ASSIGNMENT:
In the material below, find every line with "none" and pull it out.

━━━ DATA ━━━

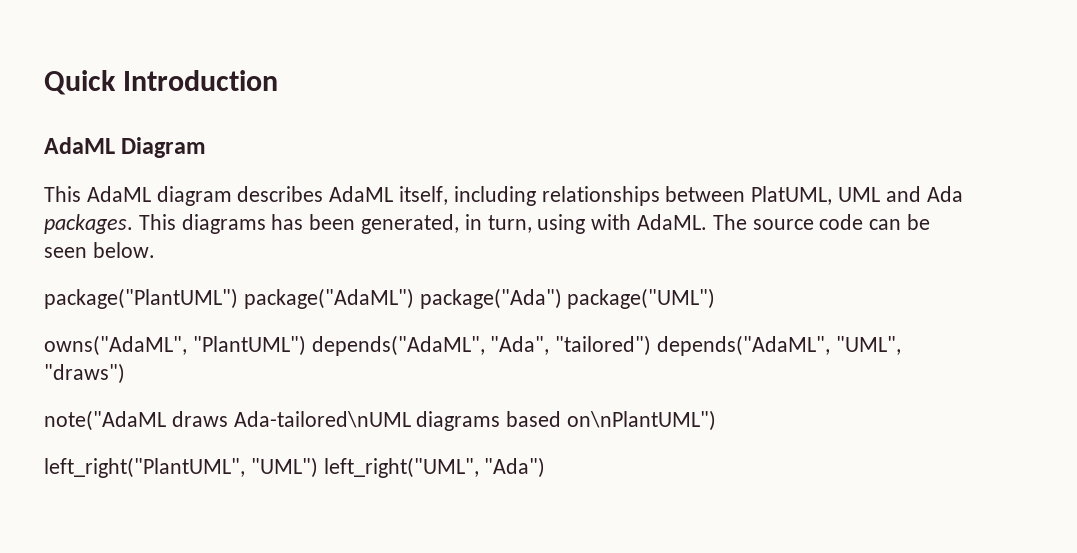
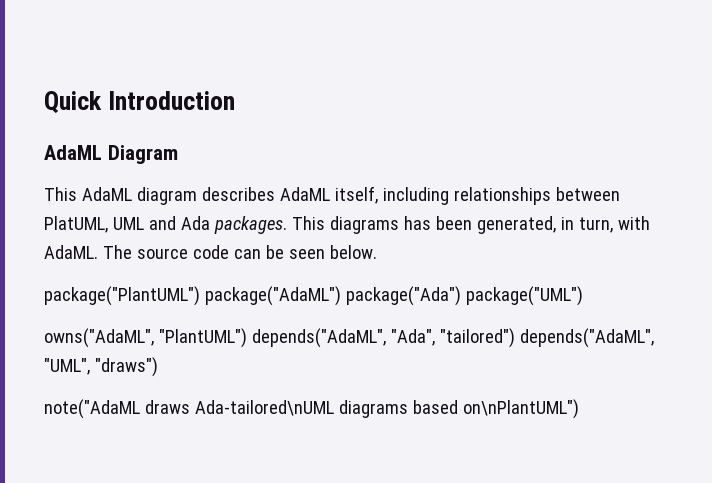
[537,214,586,234] using -> (613, 225) none
[44,457,546,478] // left_right("PlantUML", "UML") left_right("UML", "Ada") -> (579, 409) none

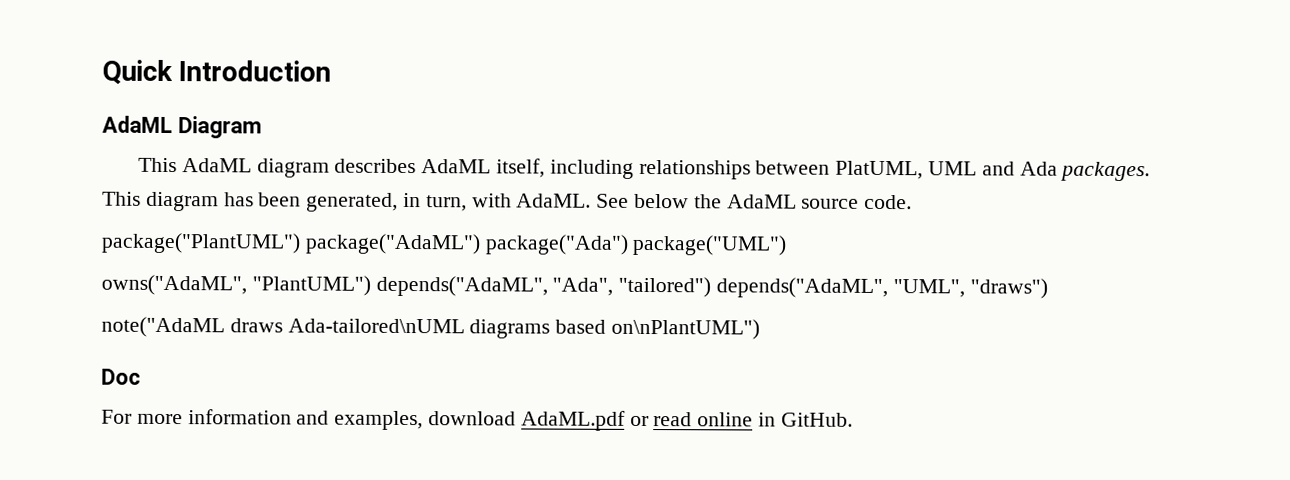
[329,216,399,234] diagrams -> [145,191,219,212] diagram
[102,245,377,259] The source code can be seen below. -> [596,193,913,210] See below the AdaML source code.
(579, 409) none -> [101,368,141,385] [101,409,853,431] // Doc // For more information and examples, download AdaML.pdf or read online in GitHub.

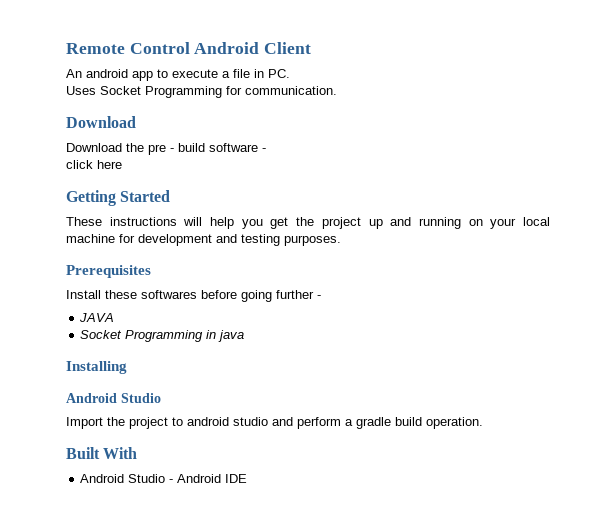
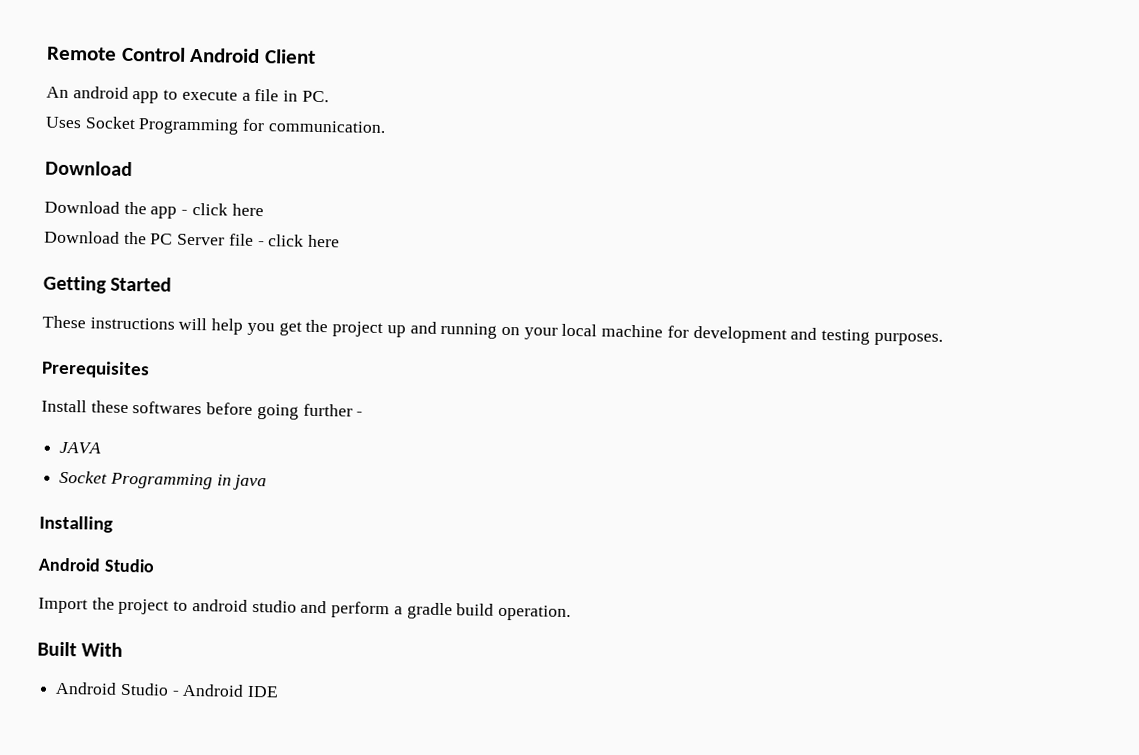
[148,143,266,155] pre - build software - // -> [150,202,264,219] [44,230,265,247] app - click here // Download the PC Server file -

━━━

SOLUTION FOR THIS EXERCISE:
[537,214,586,234] using -> (613, 225) none
[44,457,546,478] // left_right("PlantUML", "UML") left_right("UML", "Ada") -> (579, 409) none
(579, 409) none -> [101,368,141,385] [101,409,853,431] // Doc // For more information and examples, download AdaML.pdf or read online in GitHub.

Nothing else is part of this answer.